Whether these novel assets can perform well for a long time largely depends on the reliability of the data infrastructure, which is why I am particularly concerned about the partnership between Chainlink Data Streams and Injective. The official confirmation has established Chainlink as Injective's preferred oracle solution, deployed directly on the new EVM mainnet, providing sub-second verifiable market data to all applications on-chain. Helix is the first protocol to fully adopt Data Streams. This means that whether you are dealing with BTC perpetuals, trading OpenAI Pre-IPO, or playing around with H100 contracts, as long as you are operating on Injective, the market data you see is backed by an industry-standard oracle network, significantly reducing the risks of price manipulation and oracle failures under extreme market conditions. The outcome is that you can be more confident in using leverage and complex strategies, as your opponent is no longer a 'black box' feeding prices.

On the development and asset management side, the biggest surprise from Injective this round is actually iBuild combined with B3X. iBuild has been uniformly referred to by officials and media as the 'first AI-driven no-code platform for Web3', allowing anyone to directly describe their desired DeFi application in natural language—such as a simple lending market, a structured product vault, or an RWA Launchpad—and then have AI generate contracts, front-end, and deployment scripts, directly deploying them on Injective's MultiVM infrastructure. On top of that, B3X provides a more specific encapsulation: it offers an AI-driven 'fund generator' on Injective, where you can use prompts to tell it what kind of fund you want—such as '50% top RWA perp, 30% BTC perpetual, 20% H100 GPU long'; the system will help you generate a tradable on-chain portfolio. This means ordinary users can turn their investment ideas into a transparent, composable, and even publicly issued on-chain fund without writing a single line of code, which is a typical example of 'turning institutional toys into retail tools.'

Looking at these latest developments together, my impression of Injective has shifted from 'high-performance DeFi chain' to 'a trading operating system pre-installed for professional players and teams': the native EVM + MultiVM provides a unified execution environment, Chainlink and Pyth are responsible for feeding in multi-dimensional data such as crypto, stocks, macro, and computing power, while the Pre-IPO perpetuals and H100 contracts bring the hottest asset classes from the real world onto the chain, and iBuild and B3X, on the other end, lower the creative threshold to the minimum, allowing more people to have the opportunity to participate in design. For someone like me, working on Injective now is clearly different from a year ago—I am no longer just a 'user here to swap tokens,' but more like a semi-professional player who can create products, rebalance, or even issue small strategy portfolios.

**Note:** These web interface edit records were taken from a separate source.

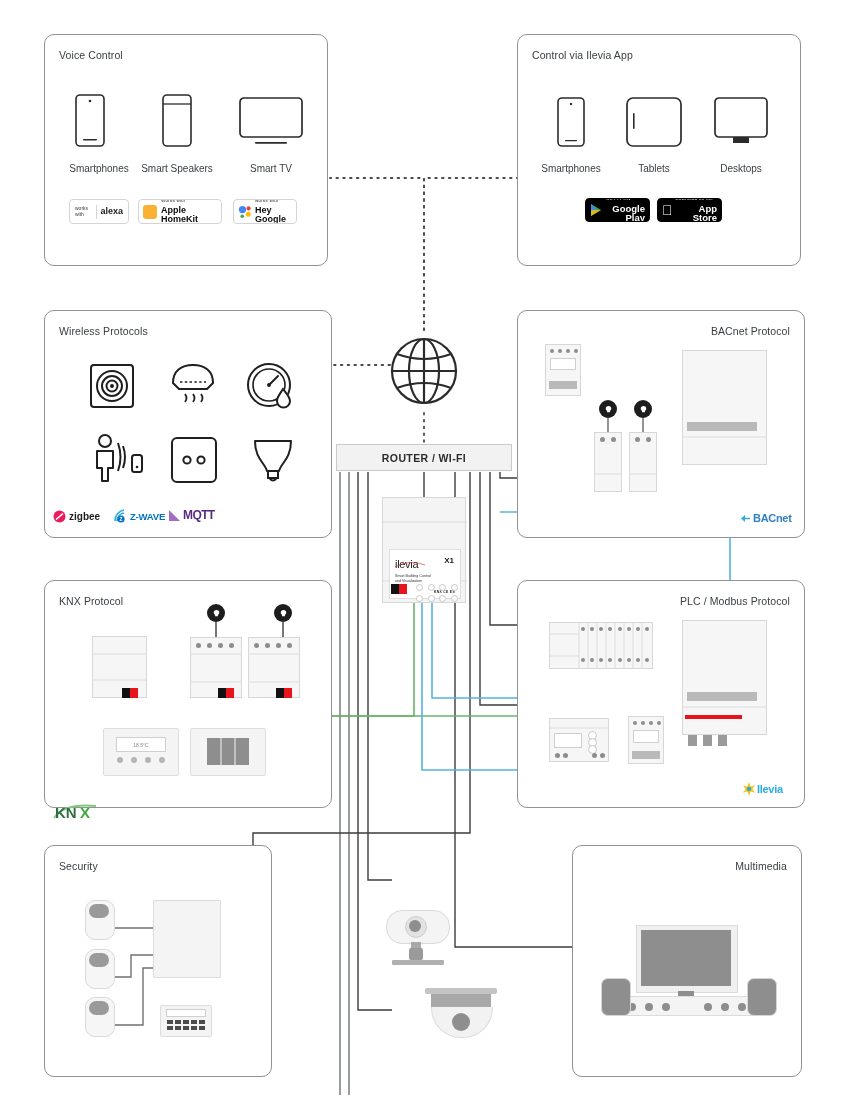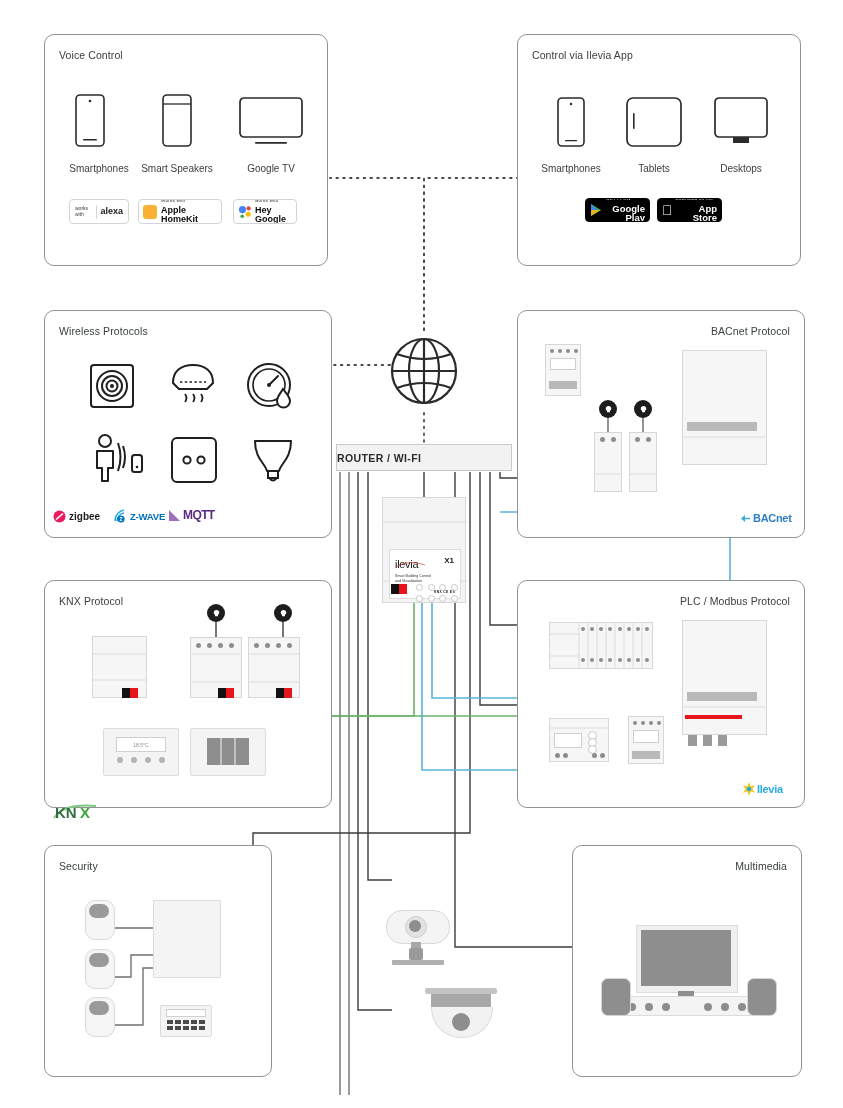--- a/index.html
+++ b/index.html
@@ -43,21 +43,21 @@
   .wire{fill:none;stroke:#3c3c3c;stroke-width:1.4;}
   .wire-grey{fill:none;stroke:#6e7174;stroke-width:1.4;}
   .wire-green{fill:none;stroke:#6cb26c;stroke-width:1.6;}
   .wire-blue{fill:none;stroke:#55b4dd;stroke-width:1.6;}
   .dotted{fill:none;stroke:#4a4a4a;stroke-width:1.8;stroke-dasharray:1.6 5.2;stroke-linecap:round;}
   .router{
     position:absolute;
     background:#f2f2f2;
     border:1px solid #c9c9c9;
     box-sizing:border-box;
-    display:flex;align-items:center;justify-content:flex-start;
+    display:flex;align-items:center;justify-content:center;
     font-size:10.5px;color:#2b2b2b;letter-spacing:.4px;font-weight:bold;
     z-index:8;
   }
   .badge{
     position:absolute;
     background:#ffffff;
     border:1px solid #d2d5d7;
     border-radius:4px;
     box-sizing:border-box;
     display:flex;align-items:center;
@@ -156,21 +156,21 @@
       </svg>
     </div>
     <div class="dev-label" style="left:78px;top:128px;width:108px;">Smart Speakers</div>
 
     <div style="position:absolute;left:194px;top:62px;">
       <svg width="64" height="48" viewBox="0 0 64 48">
         <rect x="1" y="1" width="62" height="39" rx="4" fill="#fff" stroke="#2b2b2b" stroke-width="1.7"></rect>
         <rect x="16" y="45" width="32" height="1.7" rx="0.8" fill="#2b2b2b"></rect>
       </svg>
     </div>
-    <div class="dev-label" style="left:172px;top:128px;width:108px;">Google TV</div>
+    <div class="dev-label" style="left:172px;top:128px;width:108px;">Smart TV</div>
 
     <div class="badge" style="left:24px;top:164px;width:60px;height:25px;padding:0 5px;">
       <div class="tiny" style="width:20px;">
         <div>works</div>
         <div>with</div>
       </div>
       <div style="width:1px;height:14px;background:#d5d5d5;margin:0 4px;"></div>
       <div style="font-size:9px;color:#1a1a1a;font-weight:bold;line-height:1;">alexa</div>
     </div>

If you are just starting to pay attention to this chain, I will give a very simple yet practical path: first, create or import a wallet in the official Hub, add the Injective EVM network to your preferred wallet, bridge a small portion of stablecoins in, and try trading a few different perpetuals on Helix, especially names like OpenAI or H100 that you could only see in the news before; then take some time to open iBuild, even if just to let AI help you generate a minimal interest rate market or vault, to experience what it's like to compress 'from idea to launching dApp' into a few minutes; finally, consider whether to delve deeper into AI fund tools like B3X, or wait for more similar products to launch, to see if any portfolio truly matches your risk preference. Once you go through all these actions, your judgment of Injective will not remain at just 'price fluctuations', but will focus more on a more critical question: in the next round of capital and narrative shifts, where will a financial chain that has already connected AI, RWA, Pre-IPO, and on-chain fund portfolios stand at the table?